The species name mucronata is derived from the Latin word mucro, which is a reference to the pointed, often sharp extension of the mid vein that extends beyond the abruptly terminating leaf.

== Distribution, ecology and conservation ==
Olifantsbobbejaantjie can be found in the Western Cape province of South Africa, between Tulbagh and Piketberg in the south and the Pakhuis Pass and the Olifants River Mountains in the north. Here it grows on rocky outcrops, stony clay and sandstone rubble on slopes and flats.

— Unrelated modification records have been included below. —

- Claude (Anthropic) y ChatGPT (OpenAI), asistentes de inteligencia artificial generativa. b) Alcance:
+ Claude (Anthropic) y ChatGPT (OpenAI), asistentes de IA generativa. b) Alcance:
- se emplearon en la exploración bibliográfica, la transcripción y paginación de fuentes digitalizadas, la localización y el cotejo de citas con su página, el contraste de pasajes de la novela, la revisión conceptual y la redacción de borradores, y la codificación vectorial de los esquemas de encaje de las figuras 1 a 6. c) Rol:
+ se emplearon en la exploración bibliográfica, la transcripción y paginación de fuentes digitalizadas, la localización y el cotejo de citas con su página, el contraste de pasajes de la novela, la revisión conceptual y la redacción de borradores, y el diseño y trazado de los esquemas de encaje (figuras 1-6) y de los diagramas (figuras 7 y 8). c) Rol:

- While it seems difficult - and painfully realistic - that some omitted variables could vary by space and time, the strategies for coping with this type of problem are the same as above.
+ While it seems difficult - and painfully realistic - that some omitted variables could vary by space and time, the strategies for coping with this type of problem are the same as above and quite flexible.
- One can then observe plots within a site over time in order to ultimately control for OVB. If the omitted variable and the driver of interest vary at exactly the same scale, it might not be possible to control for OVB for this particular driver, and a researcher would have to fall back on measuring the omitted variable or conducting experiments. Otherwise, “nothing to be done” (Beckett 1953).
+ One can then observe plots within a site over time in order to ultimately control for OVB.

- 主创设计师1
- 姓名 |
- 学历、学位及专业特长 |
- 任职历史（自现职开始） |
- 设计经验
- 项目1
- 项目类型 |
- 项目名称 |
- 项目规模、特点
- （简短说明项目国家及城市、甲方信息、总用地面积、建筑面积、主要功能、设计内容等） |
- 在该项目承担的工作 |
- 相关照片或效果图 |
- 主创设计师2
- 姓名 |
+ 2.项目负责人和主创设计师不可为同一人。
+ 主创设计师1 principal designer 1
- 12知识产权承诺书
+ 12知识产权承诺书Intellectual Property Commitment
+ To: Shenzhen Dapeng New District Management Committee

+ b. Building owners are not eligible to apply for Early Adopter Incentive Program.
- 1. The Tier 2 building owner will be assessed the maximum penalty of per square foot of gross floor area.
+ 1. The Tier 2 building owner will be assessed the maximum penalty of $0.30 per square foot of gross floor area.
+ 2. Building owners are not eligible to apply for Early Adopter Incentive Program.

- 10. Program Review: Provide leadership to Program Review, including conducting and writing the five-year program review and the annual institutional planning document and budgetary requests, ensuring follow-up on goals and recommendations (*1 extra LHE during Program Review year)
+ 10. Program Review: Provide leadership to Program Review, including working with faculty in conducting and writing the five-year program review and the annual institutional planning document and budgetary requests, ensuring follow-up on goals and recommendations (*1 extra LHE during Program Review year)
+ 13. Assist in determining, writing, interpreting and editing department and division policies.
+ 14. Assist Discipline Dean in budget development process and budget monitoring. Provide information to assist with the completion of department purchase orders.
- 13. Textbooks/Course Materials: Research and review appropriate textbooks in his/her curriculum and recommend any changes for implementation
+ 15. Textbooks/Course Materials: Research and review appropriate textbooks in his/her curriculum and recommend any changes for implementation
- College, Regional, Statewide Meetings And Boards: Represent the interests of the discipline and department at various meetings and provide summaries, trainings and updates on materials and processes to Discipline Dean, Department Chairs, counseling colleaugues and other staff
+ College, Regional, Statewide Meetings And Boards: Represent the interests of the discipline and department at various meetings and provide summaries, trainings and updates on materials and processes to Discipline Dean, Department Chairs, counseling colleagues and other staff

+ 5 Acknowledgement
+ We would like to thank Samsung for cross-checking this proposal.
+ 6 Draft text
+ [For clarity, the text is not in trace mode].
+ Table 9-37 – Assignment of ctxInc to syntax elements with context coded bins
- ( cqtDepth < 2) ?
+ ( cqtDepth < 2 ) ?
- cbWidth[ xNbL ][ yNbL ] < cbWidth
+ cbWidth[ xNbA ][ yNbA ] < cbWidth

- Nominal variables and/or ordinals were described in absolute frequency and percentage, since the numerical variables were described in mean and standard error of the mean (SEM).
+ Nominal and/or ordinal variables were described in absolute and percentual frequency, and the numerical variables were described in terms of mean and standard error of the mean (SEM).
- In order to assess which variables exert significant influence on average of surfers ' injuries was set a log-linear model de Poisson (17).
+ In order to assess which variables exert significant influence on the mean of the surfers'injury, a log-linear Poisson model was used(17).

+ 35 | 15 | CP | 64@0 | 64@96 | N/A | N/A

The continued survival of Babiana mucronata subsp. mucronata is considered to be of least concern. Babiana mucronata subsp. minor grows on sandy soils in vegetation types known as Nardouw Sandstone Fynbos and Bokkeveld Sandstone Fynbos, on the Gifberg and its slopes and the Bokkeveld Mountains, where it is only known from five locations, which are vulnerable to development for rooibos cultivation, and it is therefore considered endangered.